これらの意味の違い、あなたには分かるだろうか。
私には分からない。ただ、確実に言えることが一つある。
言語学の原則として、
“ある二つの言葉の指し示す意味の範囲がまったく同じである場合、そのどちらか一方は消滅する”。
現代日本に「怒り」「腹立ち」「憤り」「頭にくる」という言葉があり、きちんと通用している。ということは、
「怒り」という言葉を使わないと表現できない感情、
同様に
「腹立ち」「憤り」「頭にくる」でなければ指し示せない感情がある
ということだ。
それは
「あたたか」「ほがらか」
「さみしい」「わびしい」
でも同じ。
語彙の複雑さ=思考の複雑さである。同じように、感情を表現する語彙の豊かさも、自分や他者の感情の気づきに役立っているだろう。
そこで考えたいのがおなじみ『ヤバい』である。
自分が置かれた脅威的状況を表現する言葉『ヤバい』。
いつからかポジティブな意味で凄い、素晴らしいを表現する言葉に転用された『ヤバい』。

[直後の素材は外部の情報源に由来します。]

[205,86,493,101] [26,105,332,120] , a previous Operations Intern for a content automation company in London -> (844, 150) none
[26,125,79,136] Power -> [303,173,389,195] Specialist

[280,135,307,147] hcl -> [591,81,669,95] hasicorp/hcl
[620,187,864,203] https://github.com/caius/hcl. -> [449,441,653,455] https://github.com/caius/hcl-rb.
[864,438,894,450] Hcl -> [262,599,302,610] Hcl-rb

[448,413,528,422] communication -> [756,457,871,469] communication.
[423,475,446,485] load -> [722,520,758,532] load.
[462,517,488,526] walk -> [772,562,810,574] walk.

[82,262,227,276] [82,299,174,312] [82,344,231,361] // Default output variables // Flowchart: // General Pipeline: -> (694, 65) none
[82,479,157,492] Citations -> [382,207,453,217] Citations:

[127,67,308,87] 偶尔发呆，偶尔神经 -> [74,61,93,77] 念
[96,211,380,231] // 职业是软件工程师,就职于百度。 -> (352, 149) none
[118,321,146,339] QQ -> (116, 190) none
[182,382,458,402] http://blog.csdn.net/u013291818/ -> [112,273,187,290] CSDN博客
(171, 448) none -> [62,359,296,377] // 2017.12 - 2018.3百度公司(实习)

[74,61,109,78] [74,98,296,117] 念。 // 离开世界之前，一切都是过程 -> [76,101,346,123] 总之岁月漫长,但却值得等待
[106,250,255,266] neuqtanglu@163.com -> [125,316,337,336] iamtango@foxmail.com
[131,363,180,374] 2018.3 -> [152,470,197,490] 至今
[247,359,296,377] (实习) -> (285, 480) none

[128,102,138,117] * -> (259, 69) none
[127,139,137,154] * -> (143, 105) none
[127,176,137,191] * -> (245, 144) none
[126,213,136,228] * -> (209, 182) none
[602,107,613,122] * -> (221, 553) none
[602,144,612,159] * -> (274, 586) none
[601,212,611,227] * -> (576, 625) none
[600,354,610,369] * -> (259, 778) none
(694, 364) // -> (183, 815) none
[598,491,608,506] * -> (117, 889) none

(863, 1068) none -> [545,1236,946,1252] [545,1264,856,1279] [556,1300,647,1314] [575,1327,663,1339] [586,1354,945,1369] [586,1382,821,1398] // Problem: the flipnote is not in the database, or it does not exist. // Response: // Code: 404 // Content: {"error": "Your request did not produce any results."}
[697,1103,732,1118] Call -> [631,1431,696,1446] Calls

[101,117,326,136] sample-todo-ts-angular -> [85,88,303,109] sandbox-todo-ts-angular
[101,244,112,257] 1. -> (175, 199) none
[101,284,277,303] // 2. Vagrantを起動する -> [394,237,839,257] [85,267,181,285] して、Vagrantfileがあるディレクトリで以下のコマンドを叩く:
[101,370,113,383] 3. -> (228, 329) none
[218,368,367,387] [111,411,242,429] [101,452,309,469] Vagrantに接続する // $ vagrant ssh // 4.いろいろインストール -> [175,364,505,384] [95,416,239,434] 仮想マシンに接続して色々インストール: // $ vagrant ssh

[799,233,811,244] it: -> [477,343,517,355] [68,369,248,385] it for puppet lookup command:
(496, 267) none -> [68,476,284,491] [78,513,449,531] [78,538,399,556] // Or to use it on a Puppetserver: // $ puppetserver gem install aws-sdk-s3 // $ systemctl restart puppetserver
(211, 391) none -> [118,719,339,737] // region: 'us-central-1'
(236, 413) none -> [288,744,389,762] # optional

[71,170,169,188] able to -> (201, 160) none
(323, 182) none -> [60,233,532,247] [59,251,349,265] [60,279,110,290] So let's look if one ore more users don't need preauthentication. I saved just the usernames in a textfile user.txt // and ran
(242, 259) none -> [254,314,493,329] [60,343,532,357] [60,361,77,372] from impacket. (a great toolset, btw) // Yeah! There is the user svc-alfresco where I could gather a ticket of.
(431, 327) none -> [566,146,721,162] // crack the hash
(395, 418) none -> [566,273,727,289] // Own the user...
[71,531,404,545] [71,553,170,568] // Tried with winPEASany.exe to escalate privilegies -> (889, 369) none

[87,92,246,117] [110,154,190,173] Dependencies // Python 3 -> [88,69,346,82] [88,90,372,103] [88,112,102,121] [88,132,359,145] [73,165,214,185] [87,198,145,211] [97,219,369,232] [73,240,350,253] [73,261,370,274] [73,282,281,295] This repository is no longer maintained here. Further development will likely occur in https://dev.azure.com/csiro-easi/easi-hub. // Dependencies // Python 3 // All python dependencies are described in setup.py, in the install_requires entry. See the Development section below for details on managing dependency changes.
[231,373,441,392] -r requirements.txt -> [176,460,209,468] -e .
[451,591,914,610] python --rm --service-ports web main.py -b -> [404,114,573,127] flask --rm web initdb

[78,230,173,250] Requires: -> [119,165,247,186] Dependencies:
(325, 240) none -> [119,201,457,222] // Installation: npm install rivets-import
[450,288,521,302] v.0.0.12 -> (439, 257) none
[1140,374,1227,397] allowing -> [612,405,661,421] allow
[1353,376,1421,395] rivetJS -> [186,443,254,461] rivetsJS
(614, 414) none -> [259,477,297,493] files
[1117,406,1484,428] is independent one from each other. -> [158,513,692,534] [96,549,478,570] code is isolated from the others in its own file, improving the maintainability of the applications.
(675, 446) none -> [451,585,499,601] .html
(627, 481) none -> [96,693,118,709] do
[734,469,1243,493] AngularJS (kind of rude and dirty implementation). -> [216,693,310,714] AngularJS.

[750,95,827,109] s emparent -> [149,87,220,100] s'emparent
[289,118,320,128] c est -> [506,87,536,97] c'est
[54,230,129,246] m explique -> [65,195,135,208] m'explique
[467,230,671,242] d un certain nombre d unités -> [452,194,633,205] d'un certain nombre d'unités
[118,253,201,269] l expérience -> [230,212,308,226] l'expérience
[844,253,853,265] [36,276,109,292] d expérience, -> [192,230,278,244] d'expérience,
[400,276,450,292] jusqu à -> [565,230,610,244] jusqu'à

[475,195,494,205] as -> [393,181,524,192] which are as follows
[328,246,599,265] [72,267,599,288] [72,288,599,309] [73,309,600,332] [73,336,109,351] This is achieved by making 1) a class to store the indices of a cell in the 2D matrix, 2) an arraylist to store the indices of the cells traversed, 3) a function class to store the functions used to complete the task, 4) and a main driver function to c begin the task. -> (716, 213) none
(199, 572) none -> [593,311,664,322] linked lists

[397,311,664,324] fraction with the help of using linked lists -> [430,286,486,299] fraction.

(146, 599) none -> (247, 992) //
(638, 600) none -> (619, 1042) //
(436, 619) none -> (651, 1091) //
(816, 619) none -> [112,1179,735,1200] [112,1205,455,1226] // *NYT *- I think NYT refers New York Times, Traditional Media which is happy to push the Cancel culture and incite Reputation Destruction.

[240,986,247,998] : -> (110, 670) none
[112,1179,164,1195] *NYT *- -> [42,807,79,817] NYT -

「いまの若い子は『ヤバい』『ヤバくね?』ばっかり言って、細かな感情のひだとか読み取れないのでは?」
「あんなに語彙が貧困では生産性のあるコミュニケーションは無理だろう」
と、良識人のまゆをひそめさせる『ヤバい』・・・。
「でももしかしたら」
平木先生は考える。
「彼ら彼女らは私たちより文脈を読む能力に長けていて、
『ヤバい』という複雑な意味の束から私たちには分からない適切な意味を拾ってるのかも知れないわよ」
平木先生の新DVDのWEBページで、
“言っていることではなく言わんとしていることを聴く”
という文章を見るたびに、平木先生と交わした『ヤバい』論を思い出す。